Wednesday, April 29, 2020

Bringing a decade old vector editor back to life

Restoring Picroma Plasma Without Patching it

and Reverse Engineering an Unknown Instruction Set

Introduction

Picroma Plasma is a vector image editor written by Wolfram von Funck under the company Picroma. Some videos of its usage are available on Picroma's YouTube channel.

Picroma/Wollay is also the author the game Cube World, and as a result, the game's GUI is constructed using Plasma graphics. I became interested in these Plasma graphics files in 2016, as I was beginning to get into reverse engineering and programming, and I had just finished building a converter for another, much simpler, undocumented image file format. Until this point, no one else had managed to make any useful modifications to Cube World's image files.

The years went on, and with the help of my friend Andoryuuta, I created PLXML, a tool that could convert the Plasma graphics files (known as .PLX, .PLD, or .PLG) to and from an XML file format. However, since these are vector graphics, it's more difficult to create an editor for them, and there was no GUI based editor except Plasma itself.

Plasma was Picroma's first (and probably, in their eyes, their primary) product, but only one release was ever created, and it was in 2011. It used an authentication server which eventually went down, so when it stopped working, most people just got rid of the software and moved on. It wasn't until April 20th, 2020 that the installer from 2011 resurfaced and we could get to work on making this old art tool work again.

Note: The installer is PicromaPlasmaSetup.exe (SHA256 1ED1DA68781666CC03DAD79325B1F0603552DEDF55357778DA8518DFBF54F37A).

Digging in

So, where do we start?
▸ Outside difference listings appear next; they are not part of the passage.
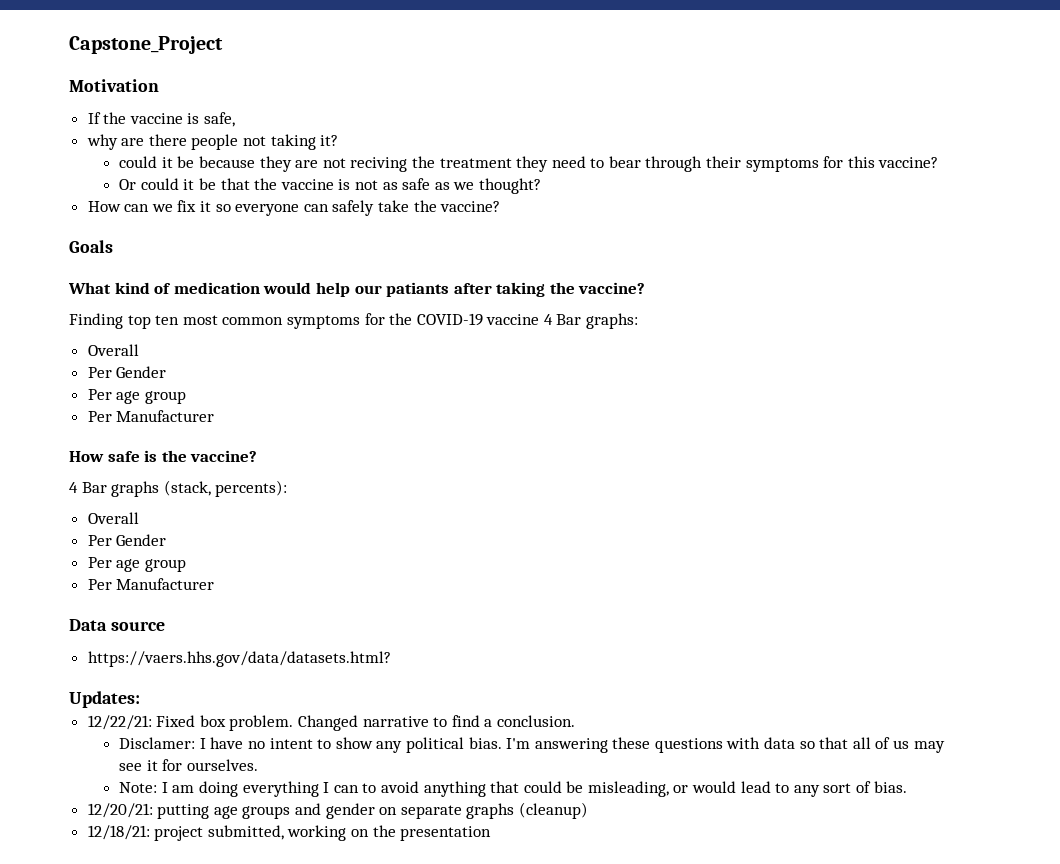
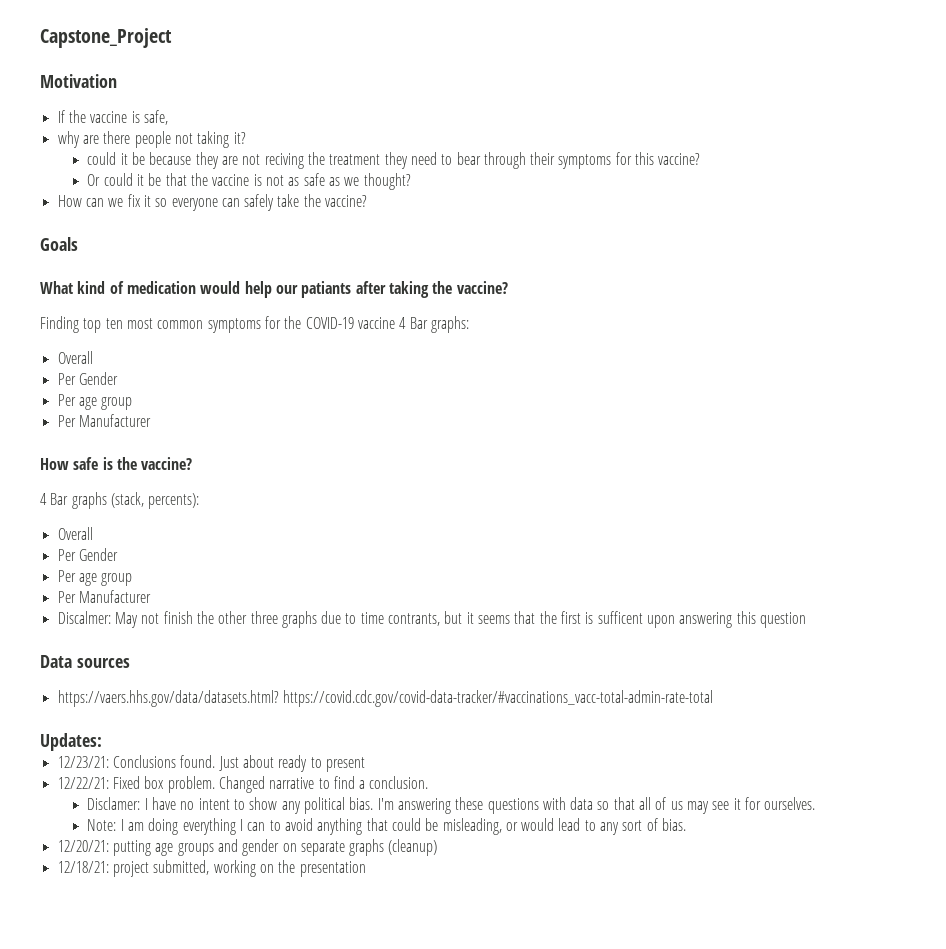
(215, 584) none -> [57,611,806,628] // Discalmer: May not finish the other three graphs due to time contrants, but it seems that the first is sufficent upon answering this question
[110,621,165,631] source -> [76,658,130,668] sources
(391, 659) none -> [282,690,713,707] https://covid.cdc.gov/covid-data-tracker/#vaccinations_vacc-total-admin-rate-total
(140, 699) none -> [57,755,365,772] // 12/23/21: Conclusions found. Just about ready to present

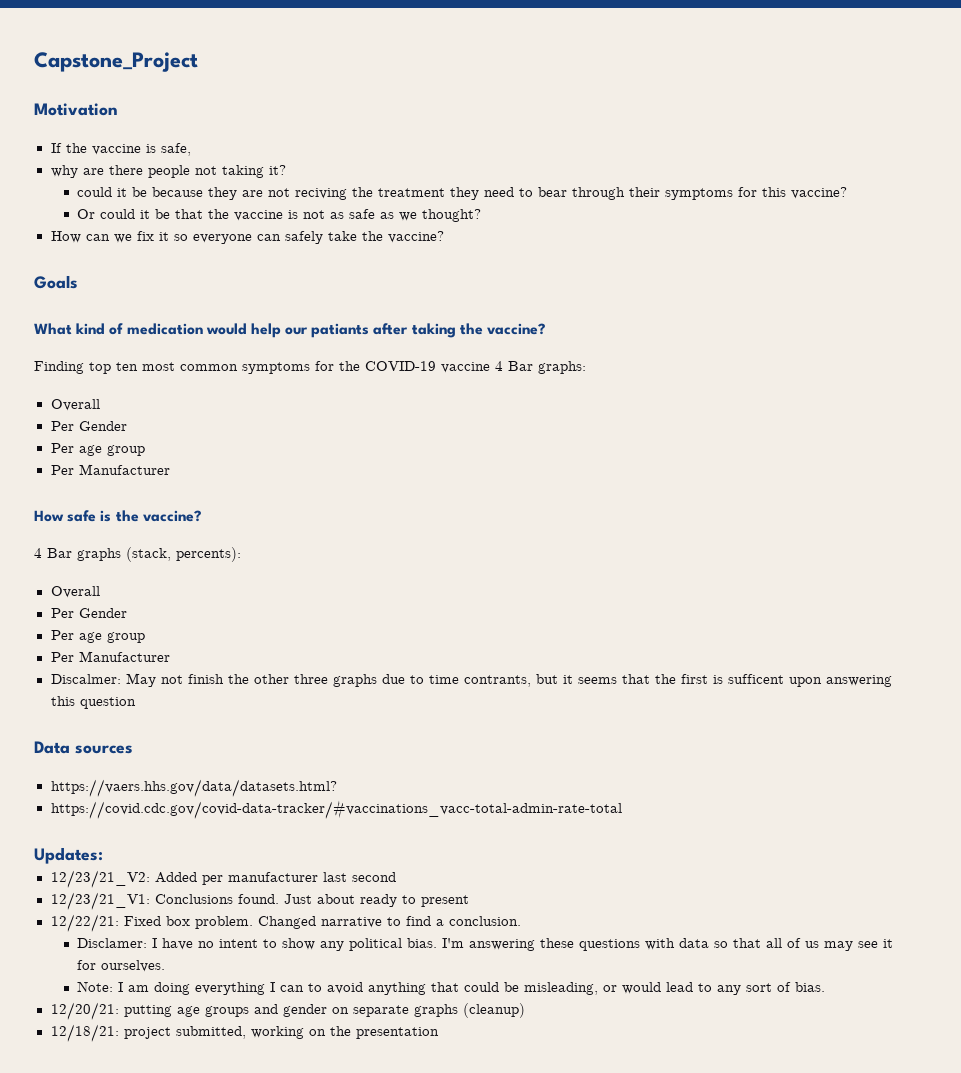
(279, 698) none -> (337, 788) //
[57,756,109,768] 12/23/21: -> [50,870,396,888] [50,892,150,910] 12/23/21_V2: Added per manufacturer last second // 12/23/21_V1:

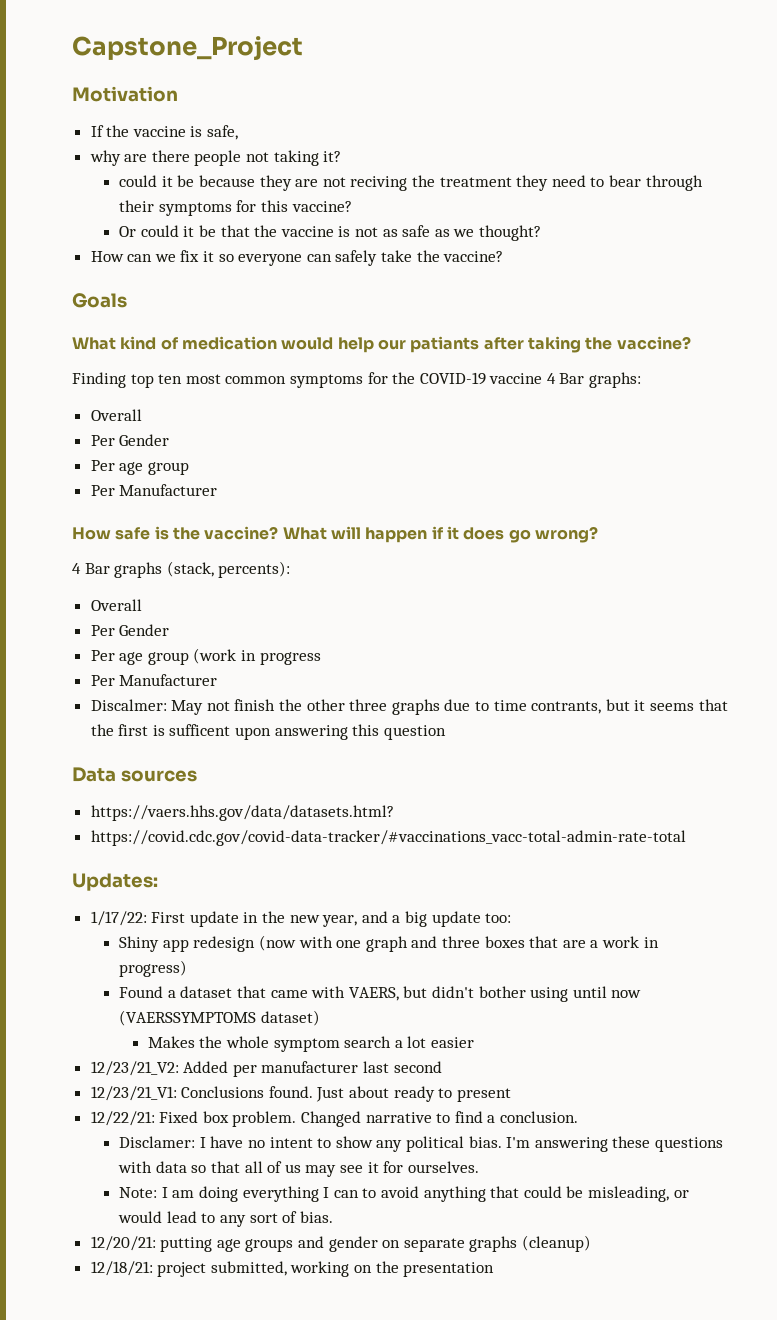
(201, 516) none -> [282,526,598,543] What will happen if it does go wrong?
(145, 637) none -> [193,648,321,665] (work in progress
(103, 855) none -> [90,911,512,927] [119,935,659,952] [119,960,188,977] [119,986,642,1002] [119,1010,320,1026] [147,1036,474,1052] // 1/17/22: First update in the new year, and a big update too: // Shiny app redesign (now with one graph and three boxes that are a work in progress) // Found a dataset that came with VAERS, but didn't bother using until now (VAERSSYMPTOMS dataset) // Makes the whole symptom search a lot easier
When Plasma is launched, it wants to contact the authentication server at picroma.de using HTTP, and if you try to login or activate the product, it does not work:

Could not connect

Okay. The most obvious next step is to find the code responsible for "activating" Plasma and just patch some code to make it always activate, no matter what the authentication server does.

Assembly

There are a couple places in the binary that reference a few data members in order to determine whether the program has been activated. However, any attempts to patch these jumps or write affirmative values to these data members will result in the program crashing. Usually, this is in the construction of a Sheet object (Note that RTTI was in this binary, so some class names can be recovered), the parent class of DesignSheet, but patching around that just creates more exceptions. It is not possible to patch the program in this manner in order to get it to work. Let's take a look at the code which handles bad (or a lack of) responses from the server:

Error handling

This entire function is dedicated to error handling. I set up my own server with Flask to play with how it responds to various inputs, but I wasn't able to get anything interesting to happen other than change which error message it displayed. It can attempt to access any of the following paths:

/LS/Activation/Logout/ /LS/Activation/Activate/ /LS/Activation/Login/ /LS/Activation/Validate/ /LS/Activation/Deactivate/ 

It also seems to be able to contact /Download/Plasma/release.xml for updates, but this is not yet valuable to me.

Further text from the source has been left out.